*ASSIGNMENT*
Report how many lines below contain the word "background", giving the number and no other words.

*EXTRACTED ENTRIES*
○ ○ ○ ○ ○

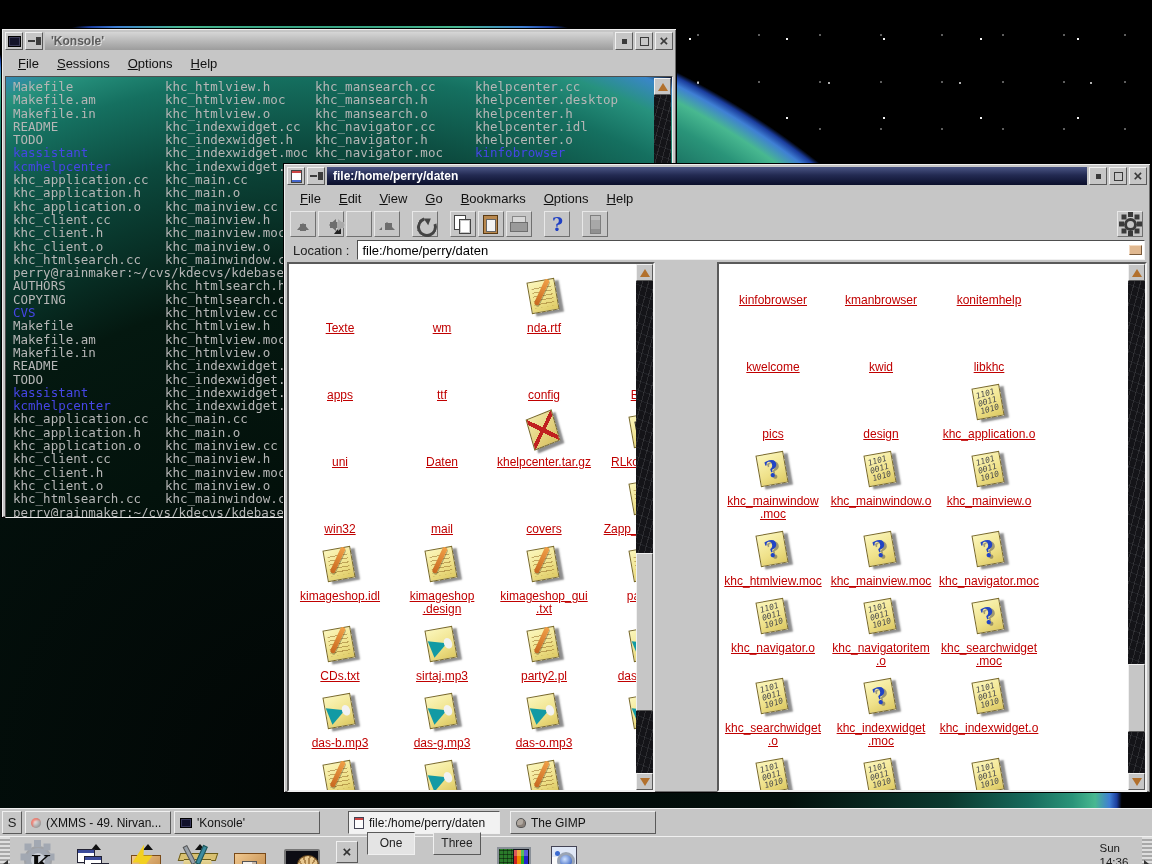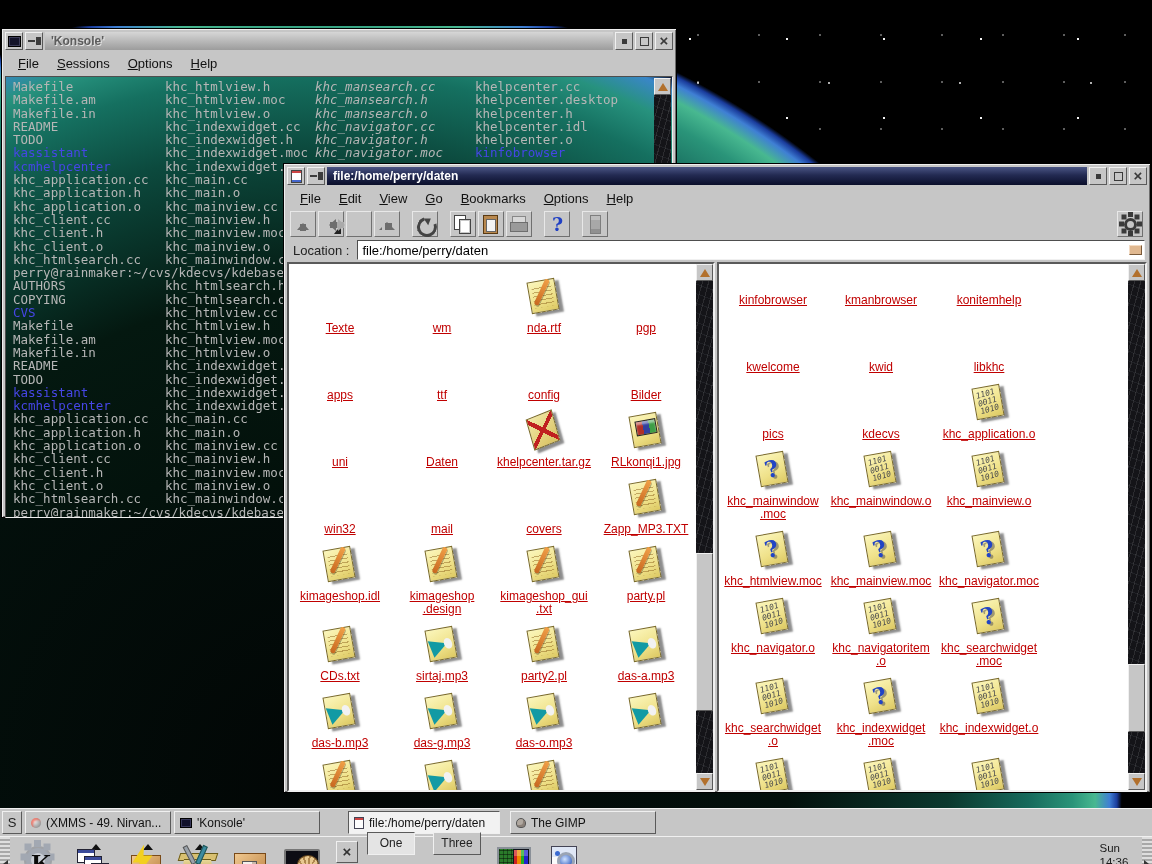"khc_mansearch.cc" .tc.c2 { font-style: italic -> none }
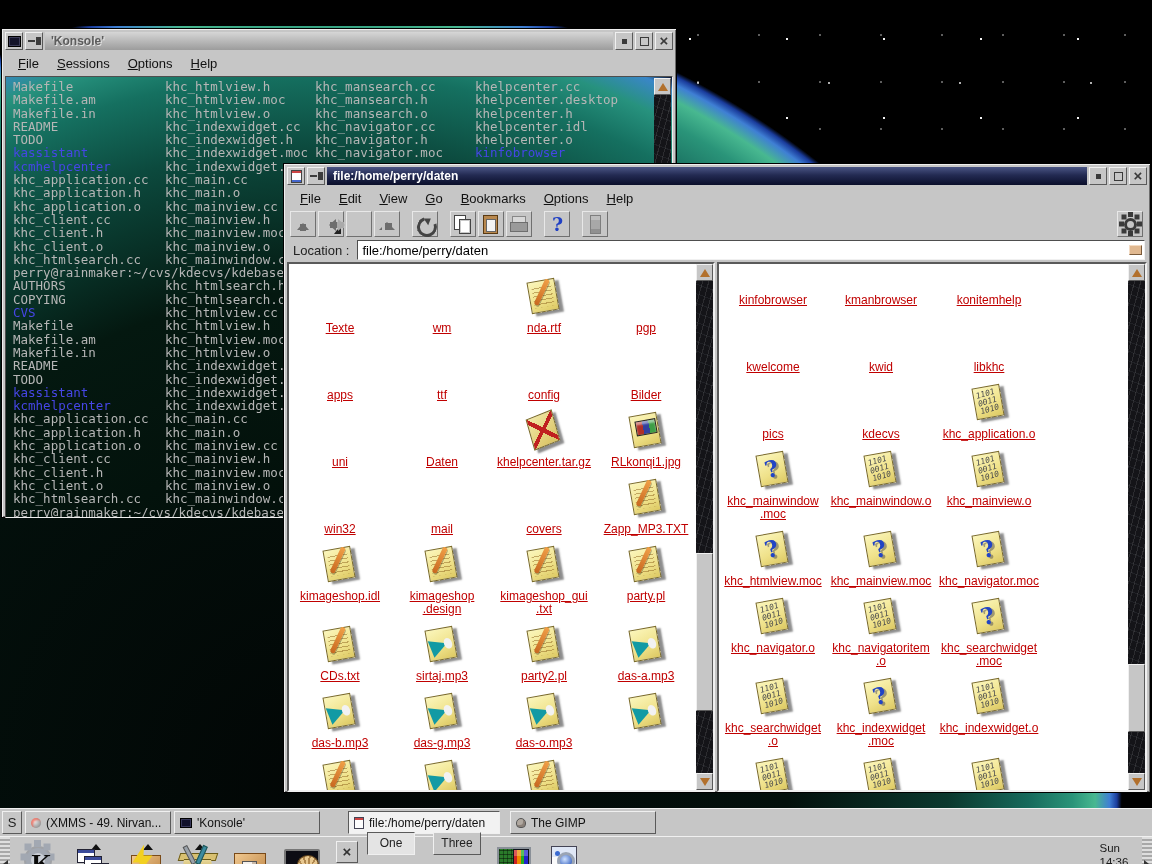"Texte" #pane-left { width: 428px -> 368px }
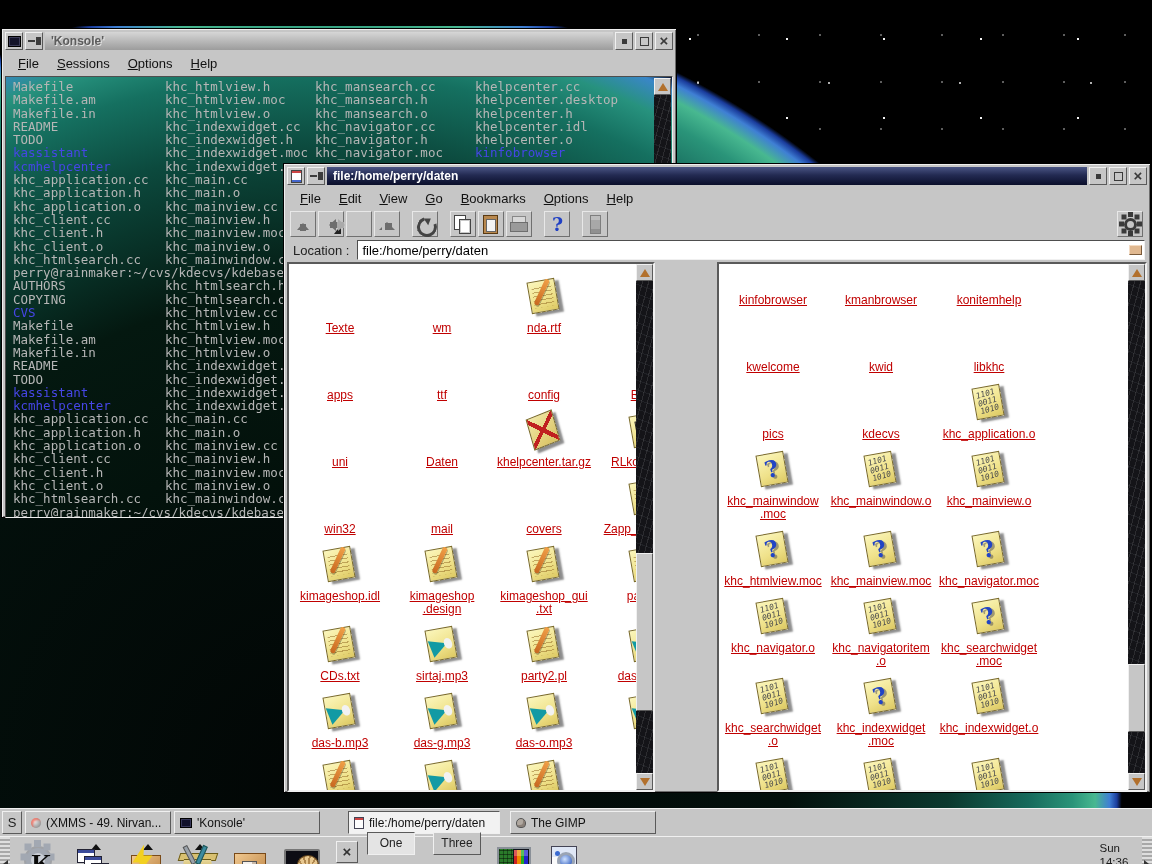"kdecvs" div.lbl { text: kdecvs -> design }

○ ○ ○ ○ ○

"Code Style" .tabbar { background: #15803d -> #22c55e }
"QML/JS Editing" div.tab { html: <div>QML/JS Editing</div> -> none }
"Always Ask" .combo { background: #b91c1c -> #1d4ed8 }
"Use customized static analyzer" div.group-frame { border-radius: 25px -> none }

○ ○ ○ ○ ○

*TASK RESULT*
2